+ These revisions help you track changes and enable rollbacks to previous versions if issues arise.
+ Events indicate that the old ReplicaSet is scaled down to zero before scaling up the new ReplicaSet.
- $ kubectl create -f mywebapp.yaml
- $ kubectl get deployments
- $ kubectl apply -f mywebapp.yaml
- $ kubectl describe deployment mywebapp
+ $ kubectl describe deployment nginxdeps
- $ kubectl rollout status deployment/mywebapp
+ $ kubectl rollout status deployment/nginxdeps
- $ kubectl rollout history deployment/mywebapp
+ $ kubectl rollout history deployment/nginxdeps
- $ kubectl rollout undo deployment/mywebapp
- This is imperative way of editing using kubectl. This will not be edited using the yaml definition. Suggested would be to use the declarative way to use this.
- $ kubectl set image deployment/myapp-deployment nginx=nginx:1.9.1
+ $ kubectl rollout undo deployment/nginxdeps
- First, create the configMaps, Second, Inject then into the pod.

========================

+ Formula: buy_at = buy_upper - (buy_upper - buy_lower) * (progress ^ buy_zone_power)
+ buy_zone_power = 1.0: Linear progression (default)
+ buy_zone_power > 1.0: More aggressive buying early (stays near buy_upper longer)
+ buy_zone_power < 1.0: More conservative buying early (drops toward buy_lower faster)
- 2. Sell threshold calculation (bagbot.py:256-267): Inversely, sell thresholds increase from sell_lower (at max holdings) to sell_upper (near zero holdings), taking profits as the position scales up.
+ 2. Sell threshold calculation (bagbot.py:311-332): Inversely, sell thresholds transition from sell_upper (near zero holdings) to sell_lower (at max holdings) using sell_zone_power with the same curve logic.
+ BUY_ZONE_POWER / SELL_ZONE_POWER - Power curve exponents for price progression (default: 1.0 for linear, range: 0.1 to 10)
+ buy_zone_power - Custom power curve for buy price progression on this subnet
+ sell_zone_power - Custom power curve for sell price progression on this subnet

========================

Among the entries above, the line containing "- $ kubectl rollout history", the line containing "- First, create", and all lines between them are to be restated word for word; nothing else belongs in the reply.

§ Task response:
- $ kubectl rollout history deployment/mywebapp
+ $ kubectl rollout history deployment/nginxdeps
- $ kubectl rollout undo deployment/mywebapp
- This is imperative way of editing using kubectl. This will not be edited using the yaml definition. Suggested would be to use the declarative way to use this.
- $ kubectl set image deployment/myapp-deployment nginx=nginx:1.9.1
+ $ kubectl rollout undo deployment/nginxdeps
- First, create the configMaps, Second, Inject then into the pod.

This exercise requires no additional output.